Differences towards Data Privacy between the EU and US Legal System
The case of C-362/14 Schrems (case Schrems) was a landmark case in the development of data protection laws and motivated both the EU and the US to seek a new mechanism for guaranteeing safe data transfers between each other. This article will compare distinctions of data privacy between the EU and US legal system (the EU-US system).
Firstly, dfferent starting points is a key factor between the EU-US systems. Privacy is a fundamental right which was adopted by the Charter of Human Rights in the EU over other interests. In contrast, privacy is not protected as a fundamental right under constitutional law in the US. US traditionally strikes a balance in favour of national security. In accordance with this concept, personal data can be collected and processed, except for that forbiddance by law in the US. This issue was highlighted in the case Schrems and was one of the reasons of failing to offer the adequate level of protection by the US.
Moreover, protecting individuals’ privacy is also the responsibility of the government in the EU.  Therefore, the EU has established a high-level protection for data privacy. Conversely, the US is unwilling to interfere with the freedom of the financial markets and enables privacy to be traded for economic benefits. The US federal government strongly believes that the market can regulate itself and governments usually regulate when there is a demand to create a market. Hence, the US regime emphasises business needs and encourages self-regulatory, which is also the defining characteristics of its regime governing data privacy.

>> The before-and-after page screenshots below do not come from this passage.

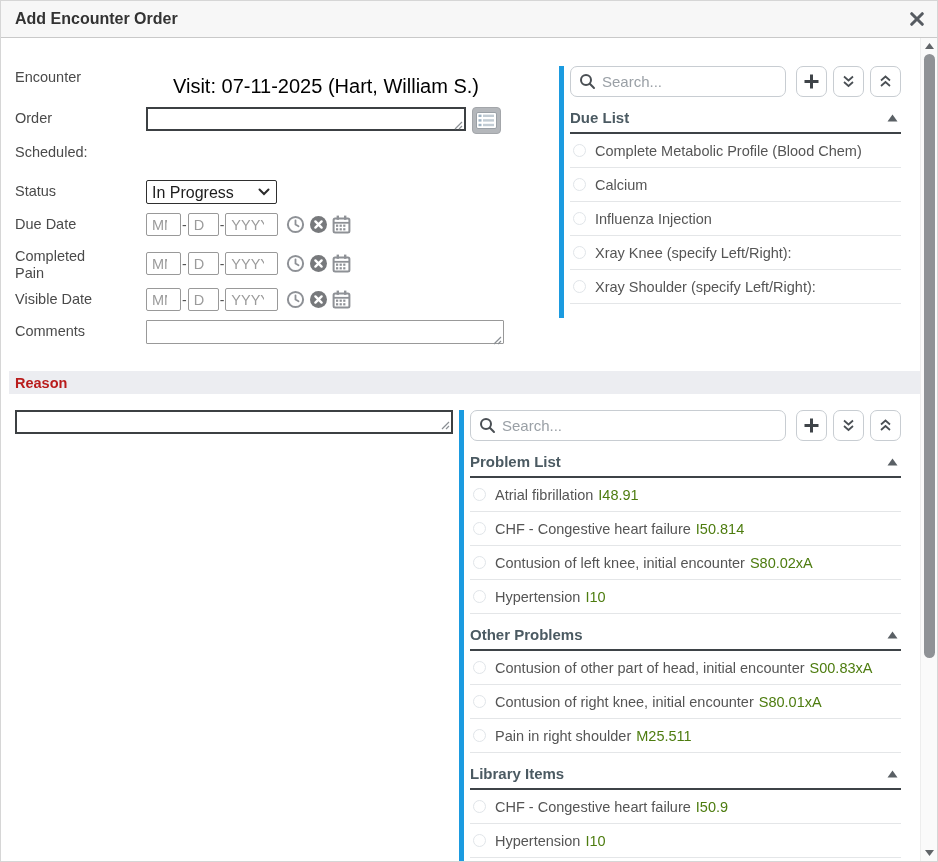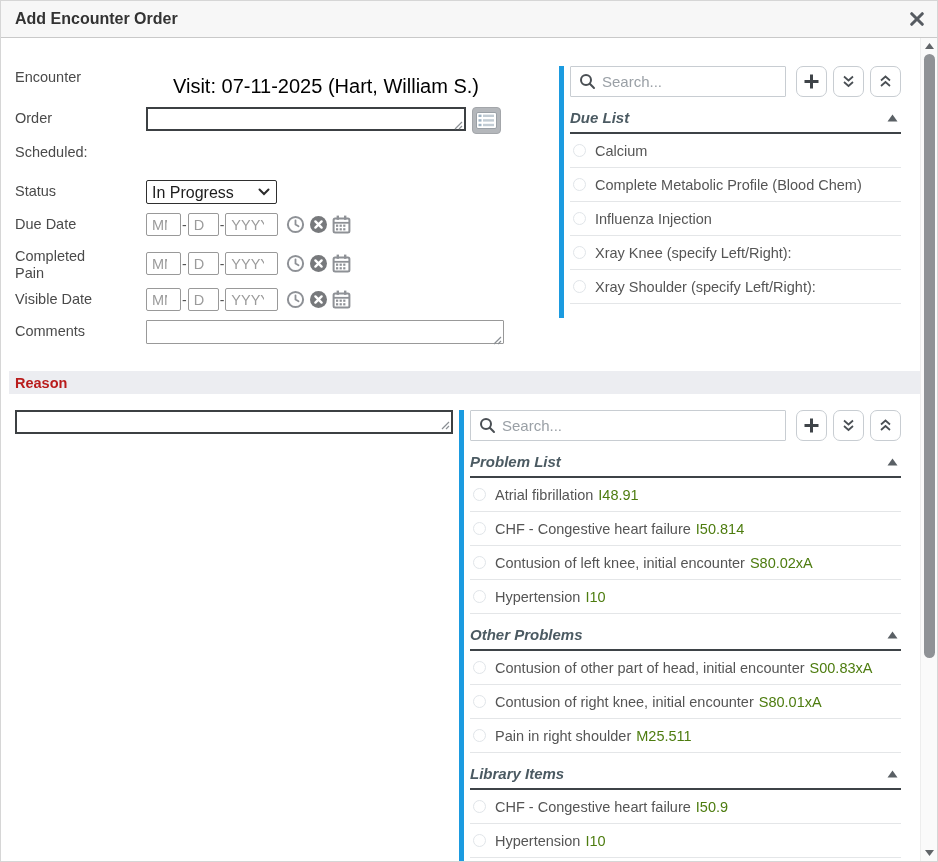--- a/index.html
+++ b/index.html
@@ -42,26 +42,26 @@
   .dash { color:#555; margin:0 1px; font-size:14px; }
   .dicons { display:flex; align-items:center; gap:4px; margin-left:8px; }
   .dicon-btn { background:none; border:none; padding:0; display:flex; cursor:pointer; }
 
   .comments-box { width:358px; height:24px; border:1px solid #999; border-radius:1px; font-family:inherit; font-size:14px; padding:2px 4px; resize:none; overflow:hidden; }
 
   
   .panel { flex:1; border-left:5px solid #1b9be0; padding:0 0 14px 6px; margin-right:19px; }
   .search-row { display:flex; gap:6px; }
   .search-box { position:relative; flex:1; margin-right:4px; }
-  .search-box input { width:100%; height:31px; border:1px solid #c8cdd2; border-radius:1px; padding:0 8px 0 31px; font-size:15px; color:#444; background:#fff; }
+  .search-box input { width:100%; height:31px; border:1px solid #c8cdd2; border-radius:7px; padding:0 8px 0 31px; font-size:15px; color:#444; background:#fff; }
   .search-box input::placeholder { color:#9aa0a6; opacity:1; }
   .search-glyph { position:absolute; left:9px; top:7px; }
   .icon-btn { width:31px; height:31px; border:1px solid #c8cdd2; border-radius:7px; background:#fff; display:flex; align-items:center; justify-content:center; padding:0; flex:none; cursor:pointer; }
 
-  .section-header { display:flex; align-items:center; justify-content:space-between; margin-top:9px; padding:3px 3px 6px 0; border-bottom:2px solid #3e4347; cursor:pointer;font-style:italic; }
+  .section-header { display:flex; align-items:center; justify-content:space-between; margin-top:9px; padding:3px 3px 6px 0; border-bottom:2px solid #3e4347; cursor:pointer; }
   .section-title { font-weight:bold; font-size:15px; color:#4b5a62; }
   .item { display:flex; align-items:center; height:34px; border-bottom:1px solid #e4e6e8; font-size:14.5px; color:#555; cursor:pointer; }
   .radio { width:13px; height:13px; border-radius:50%; border:1px solid #e1e5e9; margin:0 9px 0 3px; flex:none; }
   .code { color:#4d7c0f; margin-left:5px; }
 
   
   .reason-bar { height:23px; background:#ecedf1; display:flex; align-items:center; margin:14px 0 0 8px; padding-left:6px; }
   .reason-bar span { font-weight:bold; font-size:14.5px; color:#b91c1c; }
 
   .bottom-row { display:flex; align-items:flex-start; margin-top:16px; }
@@ -290,25 +290,25 @@
         </div>
         <div id="due-sections">
             <div class="section-header">
               <span class="section-title">Due List</span>
               <svg width="11" height="8" viewBox="0 0 11 8">
                 <path d="M5.5 0.5 L10.5 7.5 L0.5 7.5 Z" fill="#5a6065"></path>
               </svg>
             </div>
             <div class="item">
               <span class="radio"></span>
+              <span>Complete Metabolic Profile (Blood Chem)</span>
+            </div>
+            <div class="item">
+              <span class="radio"></span>
               <span>Calcium</span>
-            </div>
-            <div class="item">
-              <span class="radio"></span>
-              <span>Complete Metabolic Profile (Blood Chem)</span>
             </div>
             <div class="item">
               <span class="radio"></span>
               <span>Influenza Injection</span>
             </div>
             <div class="item">
               <span class="radio"></span>
               <span>Xray Knee (specify Left/Right):</span>
             </div>
             <div class="item">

Furthermore, the EU and US models represent two typical methods of data privacy. The EU applies an omnibus privacy structure, which emphasises uniformity and enforcement, providing the same protection for all data according to sets of rules. For example, the Data Protection Directive was established in 1995 which considered data privacy as a key issue from an early age. Subsequently, the E-Privacy Directive was enforced in 2002. The principal legal document is General Data Protection Regulation (GDPR) which will be enforced from 25 May 2018.
In contrast, the US has implemented a sectoral privacy structure in the protection of data privacy. Self-regulation is the key feature of the US legal system governing data privacy. It varies according to different industries, setting different protection standards depending on specific circumstances, purposes and approaches. This approach is extremely flexible and conductive to the development of industries. In terms of legislation of privacy protection in the US, privacy is only found explicitly in the Bill of Rights rather than in the Constitution. Although Congress has passed several statutes towards privacy protection, the statutes merely cover some specific industries and sectors, such as the Fair Credit Reporting Act and Health Insurance Portability and Accountability Act. Thus, the protection of data privacy remain decentralised.
Finally, the EU establish several institutions to protect personal data, including the European Court of Justice, Data Protection Officer, European Data Protection Supervisor and European Data Protection Board. Conversely, governmental oversight is much weaker in the US. Most supervisory responsibilities are undertaken by Federal Trade Commission (FTC), but FTC only has limited power. From these respective, both the US’s domestic law and its supervisory authority are unable to meet the requirement of ‘adequate level of protection’. This issue was also demonstrated in the case Schrems.